# ONR Wash & Wax



## Philip (Apr 12, 2007)

Decided to try ONR Wash & Wax instead of ONR Wash & Shine - will this work in the same way as a pre-soak spray?


----------



## Steampunk (Aug 11, 2011)

In short, yes, they can both be used as a pre-soak. 

I actually slightly prefer ONR Wash & Wax to the regular ONR Wash & Shine, so I hope that you enjoy your first experience with it; the scent is one of Optimum's best... :thumb:

- Steampunk


----------



## Philip (Apr 12, 2007)

Thanks, will report back.


----------



## GeRoY (Dec 29, 2010)

Hi all.

Do You think that using ONR mix in a tornador, for "rinsing" with strong compressed air in conjuction with the ONR mix from the tornador for pushing down the dirt from top to bottom from the: sides, front and back of the car is good idea? After that presoak with ONR solution from pressure sprayer, then classic 2 bucket method with ONR.
I'm just thinking in this way because my tornador is not used much and i want to be sure, that there are no sharp dirt particles on the paint.
Thanks for the replies.


----------



## Philip (Apr 12, 2007)

First wash with it today - a little more gloss and maybe slightly slicker across the paint, but cleaning power seems slightly down on Wash & Shine.


----------



## lowejackson (Feb 23, 2006)

GeRoY said:


> Hi all.
> 
> Do You think that using ONR mix in a tornador, for "rinsing" with strong compressed air in conjuction with the ONR mix from the tornador for pushing down the dirt from top to bottom from the: sides, front and back of the car is good idea? After that presoak with ONR solution from pressure sprayer, then classic 2 bucket method with ONR.
> I'm just thinking in this way because my tornador is not used much and i want to be sure, that there are no sharp dirt particles on the paint.
> Thanks for the replies.


I have seen references on Autogeek and Autopia where some have tried using ONR in this way. From what I can remember they claimed success. I do know Chris Thomas from Autopia likes to use this tool with Power Clean


----------



## Lowiepete (Mar 29, 2009)

Geroy,
The only part of your question that I can answer is about the follow-up wash.
Nowhere is it advocated to use a 2 bucket wash with ONR. Indeed, I would 
see that as being quite risky and urge you to reconsider.

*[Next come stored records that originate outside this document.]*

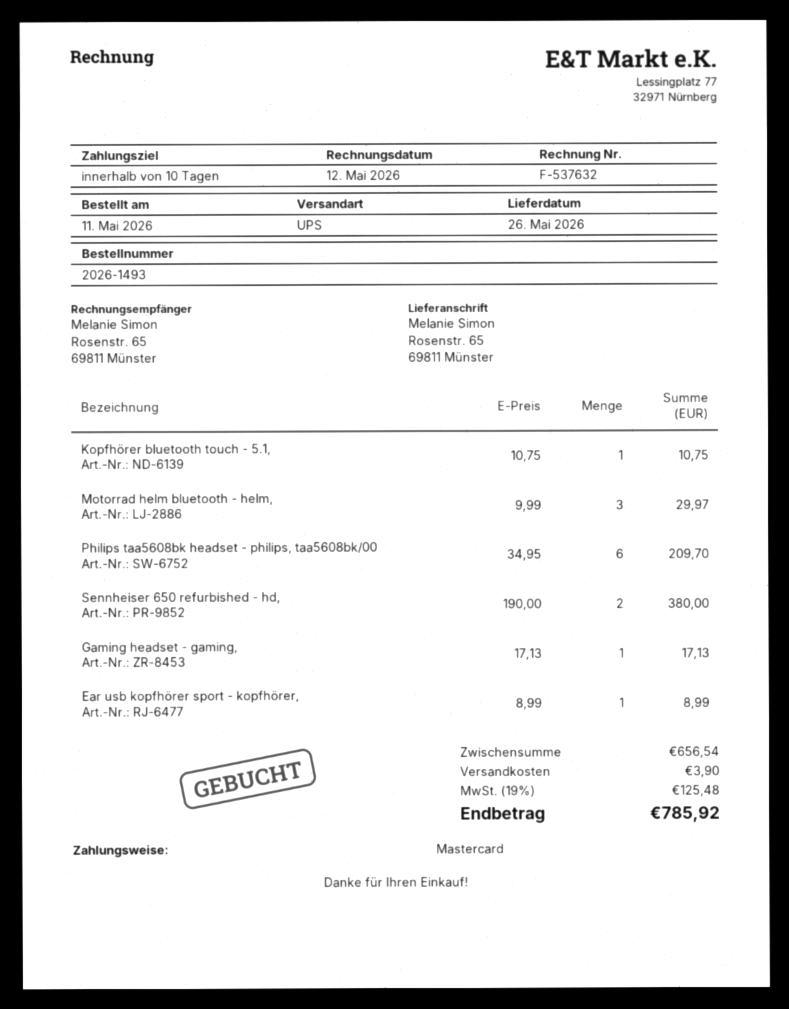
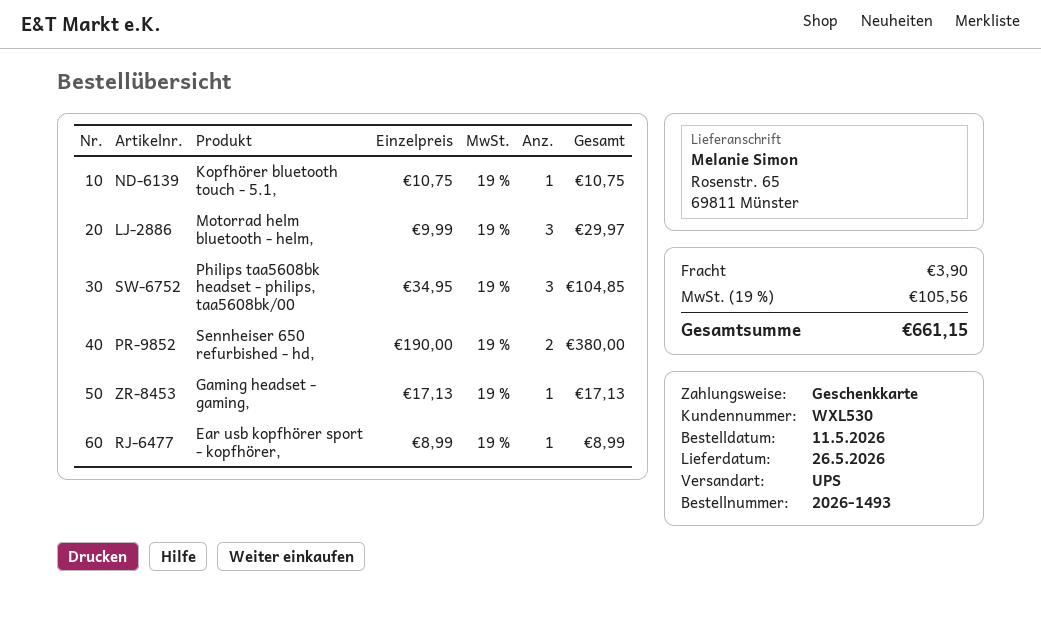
payment method: Mastercard -> gift card
Philips taa5608bk headset - philips, taa5608bk/00: 6 x 34.95 = 209.70 -> 3 x 34.95 = 104.85
tax: 19% = 125.48 -> 19% = 105.56
total: 785.92 -> 661.15

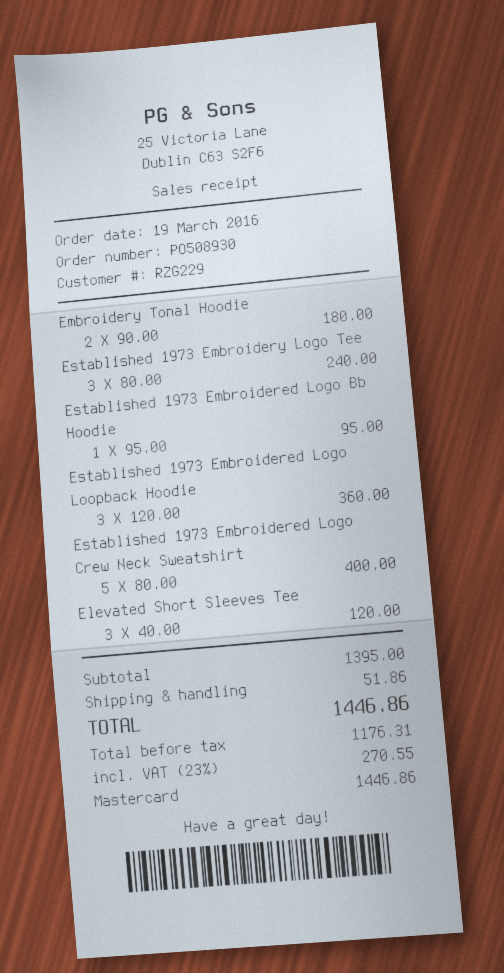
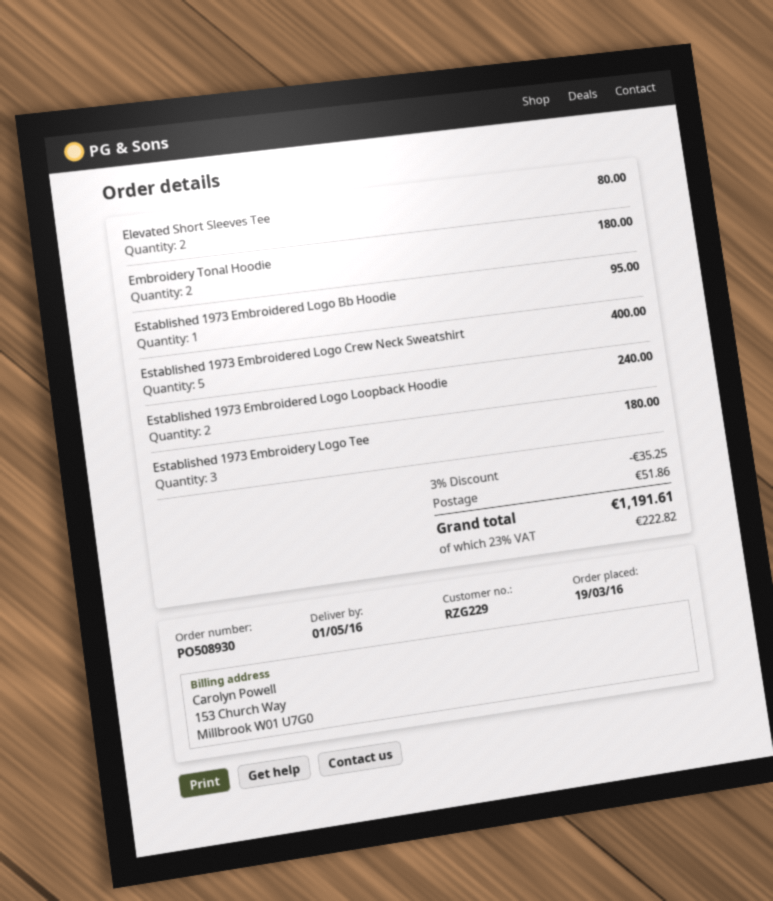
Established 1973 Embroidery Logo Tee: 3 for 240.00 -> 3 for 180.00
Established 1973 Embroidered Logo Loopback Hoodie: 3 for 360.00 -> 2 for 240.00
Elevated Short Sleeves Tee: 3 for 120.00 -> 2 for 80.00
discount: none -> 3% = 35.25
tax: 23% = 270.55 -> 23% = 222.82
total: 1446.86 -> 1191.61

The whole point of using ONR is to keep your washing simple and quick. Instead
of trying to invent new and complex methods, try the product using the
simple ones outlined in the guide first. As long as you follow those guidelines, 
it might surprise you at how good the finish can be. My car only had its first
machine polish after nearly six years, and only then because I wanted to 
reduce orange-peel rather than remove swirling.

Here it is after its decon, _ahead_ of entering the detailing studio...










With Season's Greetings,
Steve


----------



## sm81 (May 14, 2011)

Steampunk said:


> In short, yes, they can both be used as a pre-soak.
> 
> I actually slightly prefer ONR Wash & Wax to the regular ONR Wash & Shine, so I hope that you enjoy your first experience with it; the scent is one of Optimum's best... :thumb:
> 
> - Steampunk


Why you prefer it? I prefer something what doesn't leave wax behind.


----------